La team Vitality, c’est purement et simplement l’excellence française. En dix ans, elle est devenue une marque incontournable et une des toutes premières équipes d’esport dans le monde, avec à son palmarès un premier Major Counter Strike GO remporté à Paris, devant 12 000 spectateurs.

Pour essayer de comprendre comment ses fondateurs ont construit leur succès, créé une marque hyper puissante dans le monde et un modèle de «scale-up», on a épluché des heures et des heures d’interviews ou de conférences qu’ils ont données*.

On s’est amusé à en faire un récit à deux voix qui raconte tous leurs débuts, leurs galères, leurs espoirs, leurs victoires...

Mais avant, un petit rappel en 5 points pour tous les béotiens et toutes les béotiennes.

1/ Une victoire dans un Major Counter strike GO à Paris, c’est comme si un joueur français de tennis remportait Roland-Garros pour la première fois de l’histoire. On espère pour Vitality que cette analogie ne leur portera pas malchance et qu’ils remporteront d’autres titres majeurs très vite.

2/ Une team d’esport, c’est comme un club de sport mais de jeux vidéo.

3/ Vitality, c’est un peu le PSG. Il existe le PSG handball, le PSG football : là c’est pareil, on gère plusieurs équipes sur des jeux différents. Il y a la team Counter Strike Go, la team League of Legend, Valorant… Ils ont en tout 7 équipes sur jeux, et chacune d’entre elles est composée des meilleurs joueurs de France, d’Europe, voire du monde. (Mais à la différence du PSG, Vitality ne gagne pas qu’en France.)

4/ Comme pour n’importe club de haut niveau, chaque équipe a son coach, son préparateur mental, son manager…

5/ Aux origines et à la tête de Vitality, il y a deux personnalités, Nicolas Maurer et Fabien Devide, dit Neo.
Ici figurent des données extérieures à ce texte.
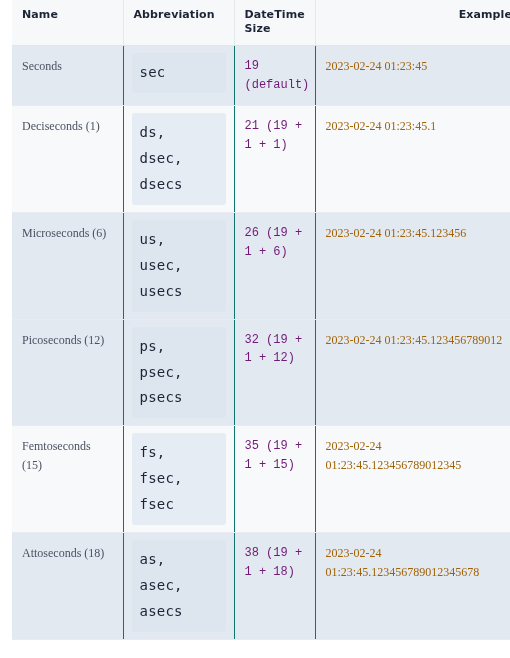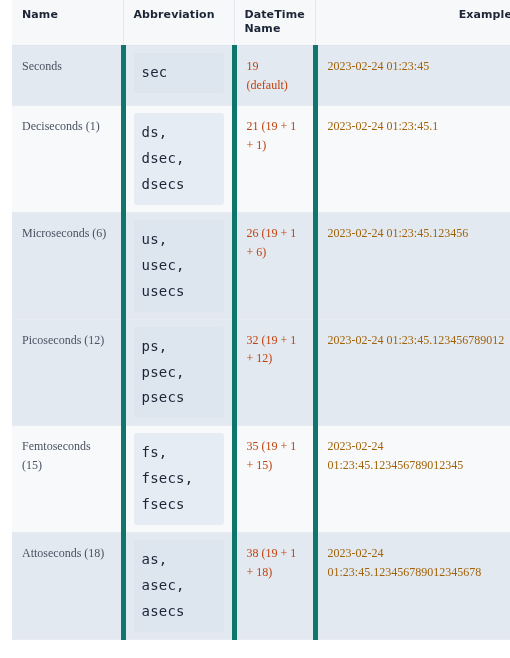"DateTime Name" th { text: Name -> Size }
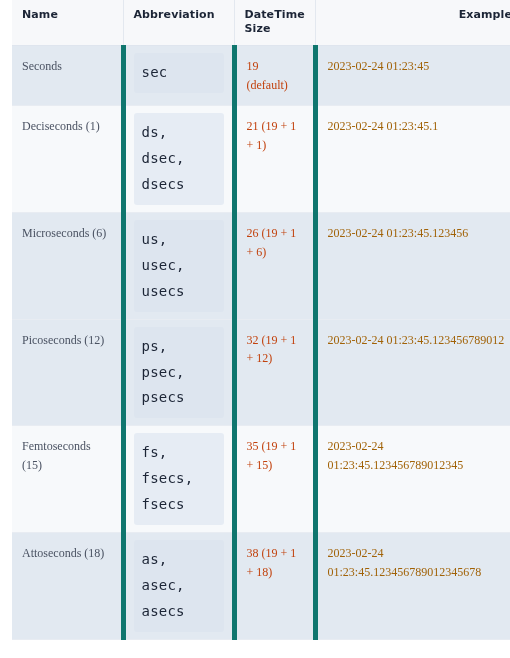"Seconds" tbody td { border-right: 5px solid #0f766e -> 1px solid #0f766e }
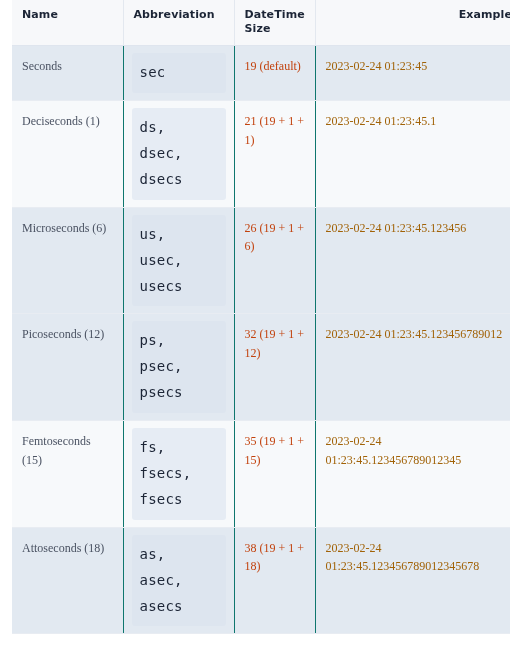"19 (default)" td.cell-size { color: #c2410c -> #701a75; font-family: none -> Liberation Mono, monospace }
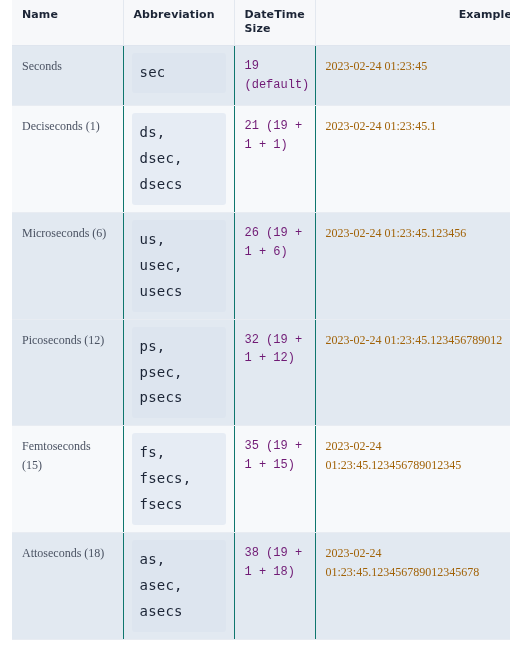"fs, fsecs, fsecs" code.code-chip { text: fsecs, fsecs -> fsec, fsec }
Nicolas c’est le directeur, il s’occupe de gérer la boîte et de la développer. Neo, c’est le président et c’est lui qui s’occupe de la stratégie sportive.

Promis, vous n’avez pas besoin de vous y connaître en jeux vidéo pour trouver ça passionnant. Et comme ce sont eux qui en parlent le mieux… Ça commence par une rencontre parce que les histoires de business qui fonctionnent, ça débute souvent comme ça.

Le jour où ils se rencontrent

Neo : « A la fin des années 2000, les jeux vidéo ont déjà pris une place importante dans ma vie. Très vite, je me demande s’il n’y a pas un moyen d’avoir les sensations de la compétition sportive dans le jeu vidéo. Je commence à pratiquer du “joueur contre joueur” et je me rends compte que je suis un peu meilleur que les autres. Mais je ne pensais pas en faire carrière. »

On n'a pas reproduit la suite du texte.